The outlook is stable, which "reflects the state's enacted pension reform, adopted biennium budget that fully funds its required actuarial determined employer contribution to all pension plans, and transferring of funds to its budget reserve trust fund," Mr. Little added.

In October, the office of Kentucky Gov. Matt Bevin pegged total unfunded liabilities at $64 billion for the $17.4 billion Kentucky Retirement System, $18.1 billion Kentucky Teachers' Retirement System and the $327 million Kentucky Judicial Form Retirement System, all based in Frankfort.

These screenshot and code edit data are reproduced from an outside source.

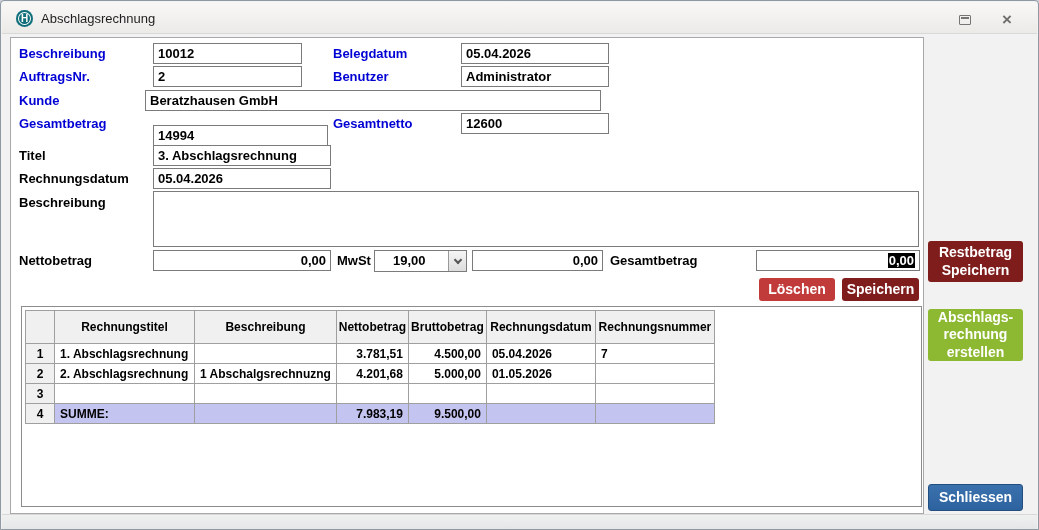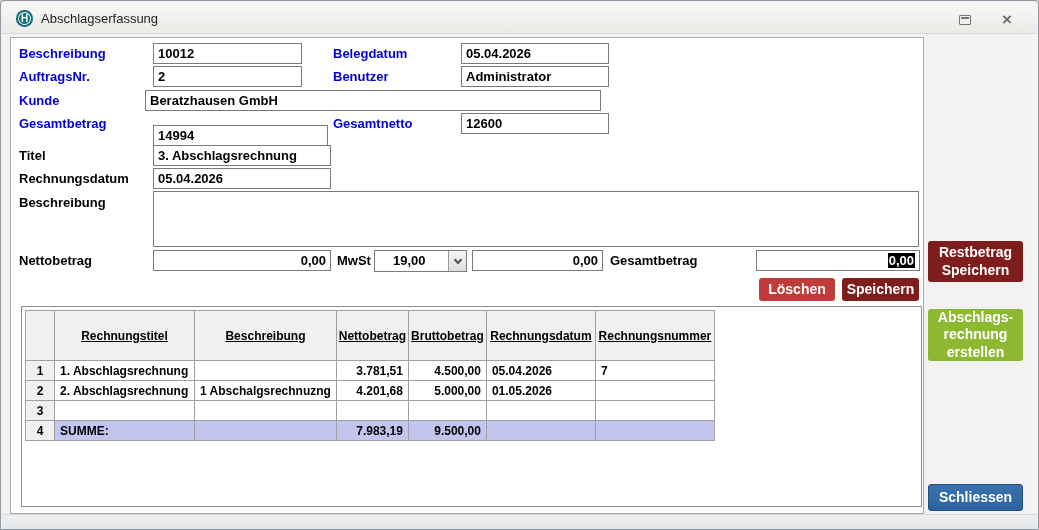--- a/index.html
+++ b/index.html
@@ -85,7 +85,7 @@
 
   <div class="titlebar">
     <div class="app-icon">H</div>
-    <div class="title-text">Abschlagserfassung</div>
+    <div class="title-text">Abschlagsrechnung</div>
     <div class="win-btn btn-restore">
       <span class="restore-glyph">
           <span></span>

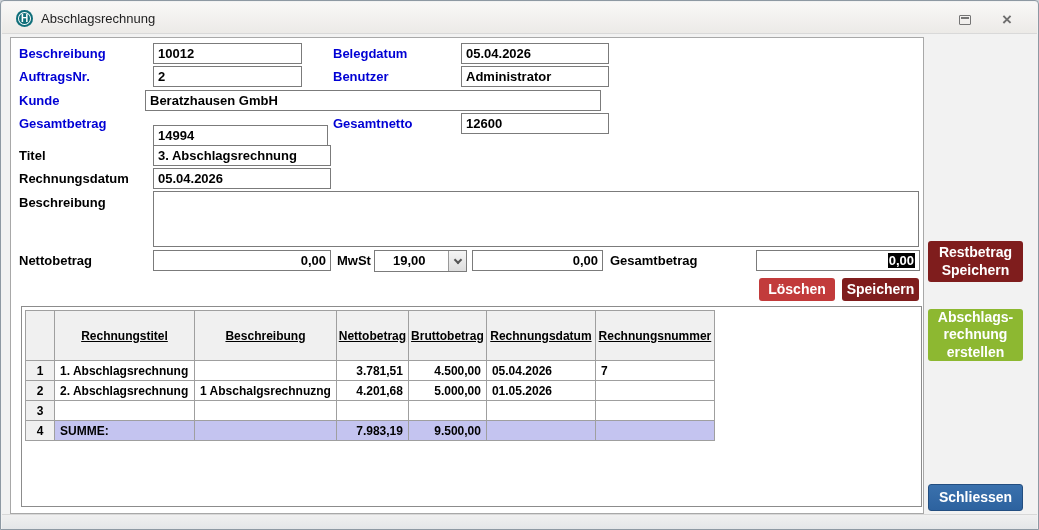--- a/index.html
+++ b/index.html
@@ -67,7 +67,7 @@
   table.grid { border-collapse:collapse; position:absolute; left:3px; top:3px; table-layout:fixed; }
   table.grid th, table.grid td { border:1px solid #9f9f9f; font-size:12px; font-weight:bold;
                  color:#000; overflow:hidden; white-space:nowrap; padding:0 5px; }
-  table.grid th { background:#f0f0f0; height:50px; text-align:center; padding:0 1px;text-decoration:underline; }
+  table.grid th { background:#f0f0f0; height:33px; text-align:center; padding:0 1px; }
   table.grid td { height:20px; background:#fff; }
   td.rownum { background:#f0f0f0 !important; text-align:center; padding:0 2px; }
   td.num { text-align:right; }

On April 10, Mr. Bevin signed into law a pension reform bill that included placing future teachers in a new cash balance plan, a reset of the 30-year amortization period to pay off KRS' unfunded liabilities and a change to the way unfunded liabilities are paid off.

Whether the law will survive a legal challenge by Kentucky Attorney General Andy Beshear remains to be seen. A day after the law was signed, Mr. Beshear's office filed a lawsuit against Mr. Bevin and legislative leaders, arguing that the measure violated an "inviolable contract" by reducing workers' rights and benefits. Mr. Beshear's lawsuit also condemned lawmakers for passing a bill that lacked an actuarial analysis at the time and was not subject to public comment or testimony, and for not allowing sufficient time to fully digest the changes before the bill went to a vote. Mr. Beshear is also seeking a temporary injunction against the pension reform law. A hearing on the lawsuit will be held in June.